История советского студента-геолога, "верующего атеиста" комсомольца Василия (Вассиана) Одинокова, который на фронте, засыпанный землёй, почти мёртвый, получил от Бога не только разрешение БЫТЬ, но также дар знать и говорить правду, за что был прозван Василием Блаженным, развивается в романе параллельно с историей Сталина. Время действия — последние предвоенные недели и первые годы Великой Отечественной.

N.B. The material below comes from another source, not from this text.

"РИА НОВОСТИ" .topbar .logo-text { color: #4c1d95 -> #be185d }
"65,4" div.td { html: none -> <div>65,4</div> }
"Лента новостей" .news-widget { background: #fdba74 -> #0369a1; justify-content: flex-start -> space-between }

Но все события и случаи естественно и просто идущего действия находятся в поле тяготения одной-единственной мысли: "БОГ ЕСТЬ!" И не просто ЕСТЬ непонятно где, а именно так, как описано в православном Символе Веры — Вседержитель, Всемогущий и Всеблагий. Пожалуй, "Житие Одинокова" можно назвать одной из самых религиозных книг современности, хотя она бесконечно далека от каноничной святоотеческой литературы. И она же — одна из самых концептуальных книг, посвященных сталинской эпохе. Международные коллизии, "военный заговор" и оставшиеся на своих постах его участники, сделавшие всё для успехов вермахта, отношения государства и церкви и многое еще — всё это вместе рисует удивительно объёмную картину, бледными копиями или злыми карикатурами на которую выглядит большая часть современной "исторической науки".

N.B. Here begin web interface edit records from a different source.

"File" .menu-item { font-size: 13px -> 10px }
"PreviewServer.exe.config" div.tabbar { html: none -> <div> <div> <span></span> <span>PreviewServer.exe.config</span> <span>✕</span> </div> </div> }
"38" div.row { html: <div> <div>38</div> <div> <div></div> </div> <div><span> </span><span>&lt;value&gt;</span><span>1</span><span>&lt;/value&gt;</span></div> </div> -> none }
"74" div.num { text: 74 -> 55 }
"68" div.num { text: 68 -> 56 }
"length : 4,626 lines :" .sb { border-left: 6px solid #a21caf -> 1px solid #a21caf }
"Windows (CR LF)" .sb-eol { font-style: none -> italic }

Автор оставляет своего героя на поле Сталинградской битвы, когда он встречает своего бывшего сокурсника, "ловчилу" Гарика Вяльева, сына репрессированного за развал работы замнаркома связи, ставшего добровольным помощником оккупантов, "хи-ви" (помните фильм Алексея Германа "Проверка на дорогах"?). Тот боится расстрела пытается всячески оправдать себя: "Выбор у меня был небольшой: или сдохнуть, или служить... Обстоятельства заставили, ты пойми..."
На что провидец Одиноков отвечает, что расстрела Вяльеву бояться не следует: "Жить ты будешь долго. И думаю, свою глупость и ненависть передашь детям. Ты был в фашистском обозе? Они будут уже не в обозе. Вот что самое ужасное, Гарик, а вовсе не твоя смерть..."
Остается лишь догадываться, в какой скит отправился после войны главный герой книги. А в финале митрополит Сергий и митрополит Николай беседуют о Сталине после знаменитой беседы 4 сентября 1943 года.
"Митрополит Сергий проговорил, глядя на звёзды:
— Какой он добрый!.. Какой он добрый!..
— Как жаль, что неверующий, — сокрушенно заметил Николай.
— А знаете, что я думаю: кто добрый, у того в душе живёт Бог!"